**WHAT YOU SHOULD DO**
Output each record verbatim, with pictures left out.

--

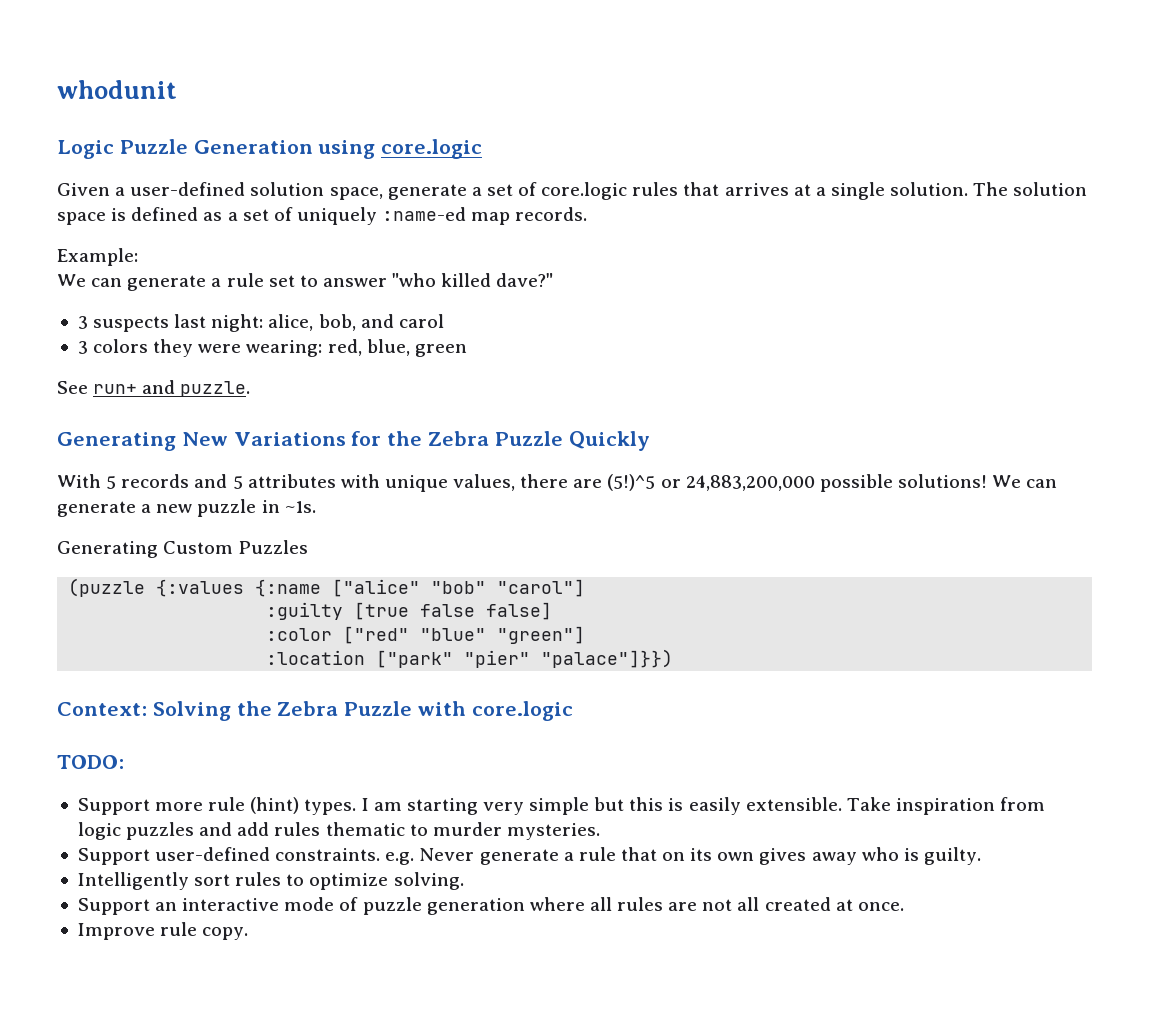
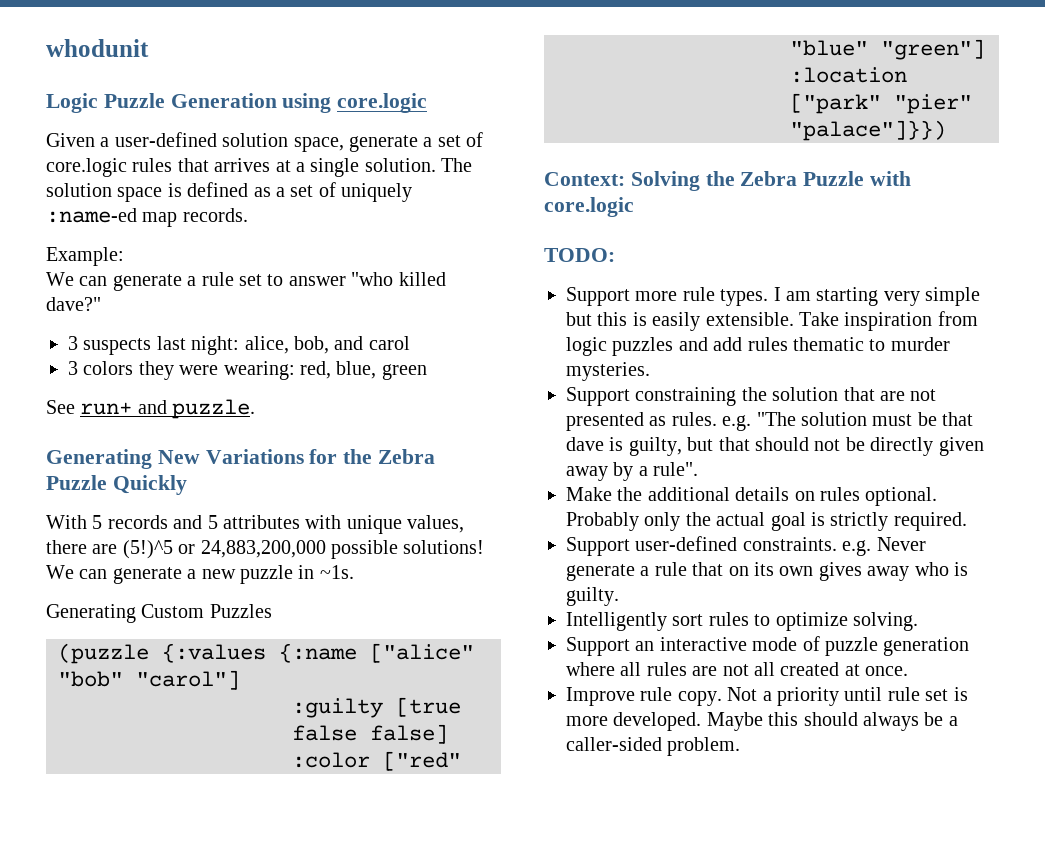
- Support more rule (hint) types.
+ Support more rule types.
+ Support constraining the solution that are not presented as rules. e.g. "The solution must be that dave is guilty, but that should not be directly given away by a rule".
+ Make the additional details on rules optional. Probably only the actual goal is strictly required.
+ Not a priority until rule set is more developed. Maybe this should always be a caller-sided problem.

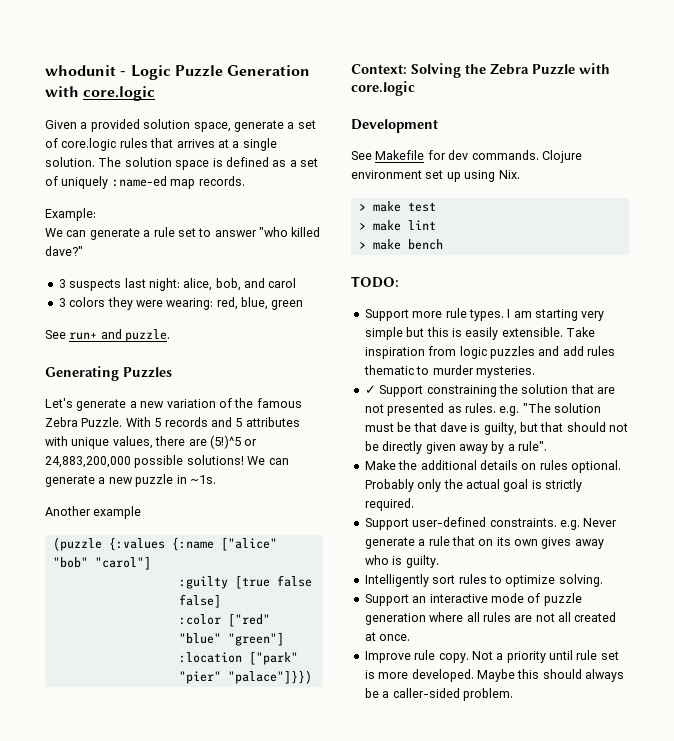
- whodunit
- Logic Puzzle Generation using core.logic
+ whodunit - Logic Puzzle Generation with core.logic
- Given a user-defined solution space, generate a set of core.logic rules that arrives at a single solution.
+ Given a provided solution space, generate a set of core.logic rules that arrives at a single solution.
- Generating New Variations for the Zebra Puzzle Quickly
- With 5 records and 5 attributes with unique values, there are (5!)^5 or 24,883,200,000 possible solutions!
+ Generating Puzzles
+ Let's generate a new variation of the famous Zebra Puzzle. With 5 records and 5 attributes with unique values, there are (5!)^5 or 24,883,200,000 possible solutions!
- Generating Custom Puzzles
+ Another example
+ Development
+ See Makefile for dev commands. Clojure environment set up using Nix.
+ > make test
+ > make lint
+ > make bench
- Support constraining the solution that are not presented as rules. e.g. "The solution must be that dave is guilty, but that should not be directly given away by a rule".
+ ✓ Support constraining the solution that are not presented as rules. e.g. "The solution must be that dave is guilty, but that should not be directly given away by a rule".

--

**SOLUTION FOR THIS TASK**
- Support more rule (hint) types.
+ Support more rule types.
+ Support constraining the solution that are not presented as rules. e.g. "The solution must be that dave is guilty, but that should not be directly given away by a rule".
+ Make the additional details on rules optional. Probably only the actual goal is strictly required.
+ Not a priority until rule set is more developed. Maybe this should always be a caller-sided problem.

- whodunit
- Logic Puzzle Generation using core.logic
+ whodunit - Logic Puzzle Generation with core.logic
- Given a user-defined solution space, generate a set of core.logic rules that arrives at a single solution.
+ Given a provided solution space, generate a set of core.logic rules that arrives at a single solution.
- Generating New Variations for the Zebra Puzzle Quickly
- With 5 records and 5 attributes with unique values, there are (5!)^5 or 24,883,200,000 possible solutions!
+ Generating Puzzles
+ Let's generate a new variation of the famous Zebra Puzzle. With 5 records and 5 attributes with unique values, there are (5!)^5 or 24,883,200,000 possible solutions!
- Generating Custom Puzzles
+ Another example
+ Development
+ See Makefile for dev commands. Clojure environment set up using Nix.
+ > make test
+ > make lint
+ > make bench
- Support constraining the solution that are not presented as rules. e.g. "The solution must be that dave is guilty, but that should not be directly given away by a rule".
+ ✓ Support constraining the solution that are not presented as rules. e.g. "The solution must be that dave is guilty, but that should not be directly given away by a rule".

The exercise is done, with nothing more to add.